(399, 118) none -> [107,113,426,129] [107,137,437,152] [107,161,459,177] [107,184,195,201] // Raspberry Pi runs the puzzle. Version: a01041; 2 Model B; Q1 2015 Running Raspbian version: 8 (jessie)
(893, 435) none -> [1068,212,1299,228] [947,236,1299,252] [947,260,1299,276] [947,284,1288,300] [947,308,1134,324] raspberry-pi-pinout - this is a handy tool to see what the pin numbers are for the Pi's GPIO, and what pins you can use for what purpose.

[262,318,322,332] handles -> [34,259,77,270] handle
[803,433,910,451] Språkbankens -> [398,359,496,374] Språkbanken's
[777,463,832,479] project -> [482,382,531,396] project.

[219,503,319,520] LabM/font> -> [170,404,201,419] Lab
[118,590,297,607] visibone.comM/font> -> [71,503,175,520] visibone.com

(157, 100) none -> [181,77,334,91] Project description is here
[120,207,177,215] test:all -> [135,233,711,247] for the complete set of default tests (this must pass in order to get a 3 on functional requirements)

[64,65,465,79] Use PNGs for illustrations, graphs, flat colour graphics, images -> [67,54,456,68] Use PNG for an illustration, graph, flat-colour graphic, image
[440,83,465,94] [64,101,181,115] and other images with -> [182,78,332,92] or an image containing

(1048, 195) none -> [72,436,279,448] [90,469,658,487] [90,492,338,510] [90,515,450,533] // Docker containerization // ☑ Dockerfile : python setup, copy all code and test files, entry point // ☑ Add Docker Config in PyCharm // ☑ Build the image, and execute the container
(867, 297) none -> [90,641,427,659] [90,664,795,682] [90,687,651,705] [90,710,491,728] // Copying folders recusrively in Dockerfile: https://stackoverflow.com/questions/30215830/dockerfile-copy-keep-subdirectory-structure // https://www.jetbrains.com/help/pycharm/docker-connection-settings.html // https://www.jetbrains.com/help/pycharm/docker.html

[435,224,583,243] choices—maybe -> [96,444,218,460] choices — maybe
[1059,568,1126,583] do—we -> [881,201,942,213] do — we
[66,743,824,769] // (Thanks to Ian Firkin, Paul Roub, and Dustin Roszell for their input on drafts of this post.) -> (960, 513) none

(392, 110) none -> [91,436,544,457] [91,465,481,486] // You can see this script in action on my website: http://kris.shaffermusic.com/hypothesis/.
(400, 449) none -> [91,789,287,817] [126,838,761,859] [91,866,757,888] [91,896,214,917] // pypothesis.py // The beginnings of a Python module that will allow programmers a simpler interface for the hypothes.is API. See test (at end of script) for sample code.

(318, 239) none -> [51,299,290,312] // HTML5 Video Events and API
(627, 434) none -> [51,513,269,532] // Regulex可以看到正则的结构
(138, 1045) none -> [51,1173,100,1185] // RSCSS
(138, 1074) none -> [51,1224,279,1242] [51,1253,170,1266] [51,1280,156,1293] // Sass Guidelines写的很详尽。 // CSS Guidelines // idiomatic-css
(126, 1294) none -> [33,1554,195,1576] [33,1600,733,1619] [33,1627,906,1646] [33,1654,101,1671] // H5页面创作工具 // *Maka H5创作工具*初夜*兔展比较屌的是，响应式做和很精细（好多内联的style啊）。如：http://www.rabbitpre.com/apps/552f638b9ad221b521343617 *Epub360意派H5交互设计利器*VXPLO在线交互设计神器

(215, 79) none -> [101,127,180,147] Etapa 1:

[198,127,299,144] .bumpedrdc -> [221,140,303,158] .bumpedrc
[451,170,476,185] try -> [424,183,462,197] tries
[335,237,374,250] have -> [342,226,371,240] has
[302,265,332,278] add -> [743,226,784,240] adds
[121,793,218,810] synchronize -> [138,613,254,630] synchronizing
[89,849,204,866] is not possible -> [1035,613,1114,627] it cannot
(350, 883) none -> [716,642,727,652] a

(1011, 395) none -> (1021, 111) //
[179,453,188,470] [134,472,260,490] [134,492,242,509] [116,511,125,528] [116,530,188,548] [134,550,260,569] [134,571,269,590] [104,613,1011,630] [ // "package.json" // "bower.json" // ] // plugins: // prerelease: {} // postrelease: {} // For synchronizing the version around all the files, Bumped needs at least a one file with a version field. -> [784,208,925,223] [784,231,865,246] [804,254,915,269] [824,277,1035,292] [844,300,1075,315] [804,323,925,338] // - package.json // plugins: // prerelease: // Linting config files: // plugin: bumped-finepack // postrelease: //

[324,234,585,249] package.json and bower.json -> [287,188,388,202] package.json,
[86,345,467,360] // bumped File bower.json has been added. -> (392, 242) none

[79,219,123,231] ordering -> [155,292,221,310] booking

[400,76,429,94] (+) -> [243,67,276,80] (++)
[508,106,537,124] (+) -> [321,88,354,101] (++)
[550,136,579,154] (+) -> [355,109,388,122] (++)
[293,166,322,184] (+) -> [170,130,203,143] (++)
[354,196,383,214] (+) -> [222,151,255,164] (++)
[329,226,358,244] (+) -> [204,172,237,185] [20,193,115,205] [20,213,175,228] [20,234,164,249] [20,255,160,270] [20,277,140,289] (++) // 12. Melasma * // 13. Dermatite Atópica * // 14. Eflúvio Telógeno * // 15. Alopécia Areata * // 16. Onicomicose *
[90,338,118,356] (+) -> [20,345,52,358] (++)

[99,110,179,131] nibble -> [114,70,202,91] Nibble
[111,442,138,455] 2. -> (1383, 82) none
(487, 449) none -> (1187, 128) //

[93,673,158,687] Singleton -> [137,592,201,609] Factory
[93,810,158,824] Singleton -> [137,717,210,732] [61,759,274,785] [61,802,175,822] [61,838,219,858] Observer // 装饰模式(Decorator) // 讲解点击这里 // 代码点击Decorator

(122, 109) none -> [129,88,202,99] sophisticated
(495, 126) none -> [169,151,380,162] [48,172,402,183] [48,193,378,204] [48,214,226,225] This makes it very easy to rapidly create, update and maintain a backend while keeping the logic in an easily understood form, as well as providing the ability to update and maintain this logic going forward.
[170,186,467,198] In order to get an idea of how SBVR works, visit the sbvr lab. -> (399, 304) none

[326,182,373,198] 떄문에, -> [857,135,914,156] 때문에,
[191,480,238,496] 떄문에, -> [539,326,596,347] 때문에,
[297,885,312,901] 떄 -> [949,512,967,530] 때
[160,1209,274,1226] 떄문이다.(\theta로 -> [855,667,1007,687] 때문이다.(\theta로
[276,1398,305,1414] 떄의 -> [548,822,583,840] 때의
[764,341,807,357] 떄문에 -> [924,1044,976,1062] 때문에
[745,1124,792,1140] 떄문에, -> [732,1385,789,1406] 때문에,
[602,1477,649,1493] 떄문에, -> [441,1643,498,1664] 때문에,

== == ==

**DESCRIPTION OF THE TASK**
With "Singleton" as the string to find, copy every line of the records that holds it.

**OUTPUT FOR THIS TASK**
[93,673,158,687] Singleton -> [137,592,201,609] Factory
[93,810,158,824] Singleton -> [137,717,210,732] [61,759,274,785] [61,802,175,822] [61,838,219,858] Observer // 装饰模式(Decorator) // 讲解点击这里 // 代码点击Decorator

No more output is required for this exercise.